This freewheeling conversation will explore the radical visual style, origins, and enduring legacy of the subversive Saturday morning classic television show Pee-wee’s Playhouse (1986-1990). Along with a team of writers, including our guest Bill Steinkellner, actor Paul Reubens developed the Pee-wee Herman character for a live stage show that premiered in 1980. The character would go on to appear in the TV movie The Pee-wee Herman Show and the feature film Pee-wee’s Big Adventure (1985).
Centering on Pee-wee’s adventures in a playhouse filled with toys, bizarre gadgets, and talking furniture and appliances, the TV show featured a groundbreaking blend of live action, puppetry, stop-motion animation, and claymation. Our panel will include writer/actor George McGrath (Globey/Pterri/Cowntess/Fish) and artist/designer/puppeteer Wayne White (Dirty Dog/Randy/Mr. Kite), as well as Bill Steinkellner. The conversation will be moderated by Cheri Steinkellner.
George McGrath (writer/actor)
George McGrath began his career as an actor in New York. He performed with the Groundlings in Los Angeles from 1983 to 1992, where he also taught, directed the Sunday Show, and directed and created the long-running Your Very Own TV Show. He was one of the original writers of Pee-wee’s Playhouse and a series regular on that show. He was inducted into the TV Theme Song Hall of Fame for co-writing the series theme song. He co-wrote the Paramount film Big Top Pee-wee, and created and starred in Nick-at-Nite’s first original late night series, On the Television, which he also co-executive produced. He co-starred with Tom Hanks and Sally Field in the feature film Punchline. He wrote Based on an Untrue Story, a FOX TV movie, and had a recurring role on HBO’s Tracey Takes On, a series he also wrote and produced. Other TV appearances include Whose Line is It Anyway? (the London and New York productions). He has received four Emmy nominations for writing Pee-wee’s Playhouse, and for writing and producing Tracey Takes On, a series for which he also won a GLAAD Award.
Bill Steinkellner (writer)
Bill Steinkellner was the head writer and co-director of The Pee-wee Herman Show at the Groundlings Theater in 1981. With Paul Reubens, he developed and co-wrote the 2010 Broadway stage revival of The Pee-wee Herman Show. He served as writer and executive producer for Cheers (1985-1992) and Teacher’s Pet (2000-2002). He has been involved with improv comedy as a student, teacher, and director for over fifty years and has taught improvisation and comedy writing at both USC and UCSB.

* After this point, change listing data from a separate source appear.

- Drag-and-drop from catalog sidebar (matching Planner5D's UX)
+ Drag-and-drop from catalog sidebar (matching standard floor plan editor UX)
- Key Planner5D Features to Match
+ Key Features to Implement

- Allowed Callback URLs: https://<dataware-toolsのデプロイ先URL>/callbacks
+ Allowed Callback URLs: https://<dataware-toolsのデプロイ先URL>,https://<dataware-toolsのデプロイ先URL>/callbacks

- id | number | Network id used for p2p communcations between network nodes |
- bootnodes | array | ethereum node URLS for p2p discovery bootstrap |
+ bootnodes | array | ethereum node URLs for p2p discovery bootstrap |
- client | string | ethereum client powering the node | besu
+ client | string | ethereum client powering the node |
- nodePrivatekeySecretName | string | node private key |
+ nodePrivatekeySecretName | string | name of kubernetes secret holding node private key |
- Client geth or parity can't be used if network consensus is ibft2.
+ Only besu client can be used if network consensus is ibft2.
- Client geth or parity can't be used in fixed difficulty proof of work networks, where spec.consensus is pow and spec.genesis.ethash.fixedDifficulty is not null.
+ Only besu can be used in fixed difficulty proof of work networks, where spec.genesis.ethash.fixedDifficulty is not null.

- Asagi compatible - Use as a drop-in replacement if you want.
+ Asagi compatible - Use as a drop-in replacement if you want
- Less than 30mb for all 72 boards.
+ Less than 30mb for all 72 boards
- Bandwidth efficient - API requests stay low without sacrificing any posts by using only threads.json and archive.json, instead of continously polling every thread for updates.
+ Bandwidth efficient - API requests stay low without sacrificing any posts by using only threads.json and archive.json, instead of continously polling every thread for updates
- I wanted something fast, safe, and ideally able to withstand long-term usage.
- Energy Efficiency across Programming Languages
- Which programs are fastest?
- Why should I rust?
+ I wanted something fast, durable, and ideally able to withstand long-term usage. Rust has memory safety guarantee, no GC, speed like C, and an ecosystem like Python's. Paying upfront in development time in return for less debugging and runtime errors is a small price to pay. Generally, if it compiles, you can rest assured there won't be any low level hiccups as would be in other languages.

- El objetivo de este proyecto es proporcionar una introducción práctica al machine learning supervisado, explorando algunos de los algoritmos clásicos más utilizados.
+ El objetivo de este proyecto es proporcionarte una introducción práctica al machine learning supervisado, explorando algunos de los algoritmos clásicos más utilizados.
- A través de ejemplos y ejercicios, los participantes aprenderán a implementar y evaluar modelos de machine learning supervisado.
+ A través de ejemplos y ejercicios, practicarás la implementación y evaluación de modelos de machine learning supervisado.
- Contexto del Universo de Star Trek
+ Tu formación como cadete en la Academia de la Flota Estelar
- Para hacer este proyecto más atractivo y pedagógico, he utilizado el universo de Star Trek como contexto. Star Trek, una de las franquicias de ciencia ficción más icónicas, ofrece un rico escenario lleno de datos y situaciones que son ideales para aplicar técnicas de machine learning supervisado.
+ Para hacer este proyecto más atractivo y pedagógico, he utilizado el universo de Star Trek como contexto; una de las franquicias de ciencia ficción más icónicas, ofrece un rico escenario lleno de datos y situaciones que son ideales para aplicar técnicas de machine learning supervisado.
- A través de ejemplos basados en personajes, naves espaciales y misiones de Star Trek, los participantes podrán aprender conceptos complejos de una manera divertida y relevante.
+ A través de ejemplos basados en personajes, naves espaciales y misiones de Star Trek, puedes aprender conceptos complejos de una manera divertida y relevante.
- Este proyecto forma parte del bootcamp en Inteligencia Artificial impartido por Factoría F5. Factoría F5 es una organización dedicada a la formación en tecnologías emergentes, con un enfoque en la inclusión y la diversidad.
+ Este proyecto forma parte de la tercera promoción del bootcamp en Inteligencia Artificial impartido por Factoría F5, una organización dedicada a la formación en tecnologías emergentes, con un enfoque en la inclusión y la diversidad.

Wayne White (artist/designer/puppeteer)
Wayne White is an American artist, art director, illustrator, and puppeteer. After graduating from Middle Tennessee State University, Wayne traveled to New York City where he worked as an illustrator for the East Village Eye, New York Times, Raw Magazine, and the Village Voice. In 1986, Wayne became a designer for the hit television show Pee-wee’s Playhouse, and his work was awarded with three Emmys. Wayne designed sets and characters for shows such as Shining Time Station, Beakman’s World, Riders In The Sky, and Bill & Willis. He also worked in the music video industry, winning Billboard and MTV Music Video Awards as an art director for groundbreaking music videos including The Smashing Pumpkins’ “Tonight, Tonight” and Peter Gabriel’s “Big Time.” More recently, Wayne has had great success as a fine artist and has created paintings and public works that have been shown all over the world. Wayne’s recent show at Rice University included the world’s largest George Jones puppet head for a piece called “Big Lectric Fan To Keep Me Cool While I Sleep.”
Moderator Cheri Steinkellner
Cheri Steinkellner has earned four Emmy awards, two Golden Globes, a Writers Guild, People’s Choice, World Animation, and British Academy Award for writing and producing TV’s Cheers and creating Disney’s Teacher’s Pet; as well as receiving a Tony nomination for writing Broadway’s Sister Act the Musical with husband Bill. Cheri lectures worldwide and teaches writing for screens and stage at Stanford and at UCSB, where she and Bill were honored to receive the 2017 Inspiration Award.
This event is sponsored by the Carsey-Wolf Center.
Throughout film history and across the globe, mediamakers have resisted social conventions and attracted the ire of governments and censorship boards. The Carsey-Wolf Center’s fall 2020 and winter 2021 screening series will showcase films and TV shows considered politically, socially, culturally, and ideologically subversive. From mischievous caricatures to biting social critiques, the events in this series invite discussion of the efficacy of subversion and the historical contexts that have rendered these works subversive in the first place.
In recognition of the extraordinary accomplishments of the Center’s namesakes, Dick Wolf and Marcy Carsey, the Carsey-Wolf Center is committed to examining television as an institution, industry, and cultural form. In our post-network, multi-channel, multi-media environment, understanding television demands understanding its past as well as its future, through exploration of individual episodes, mini-series, and documentaries.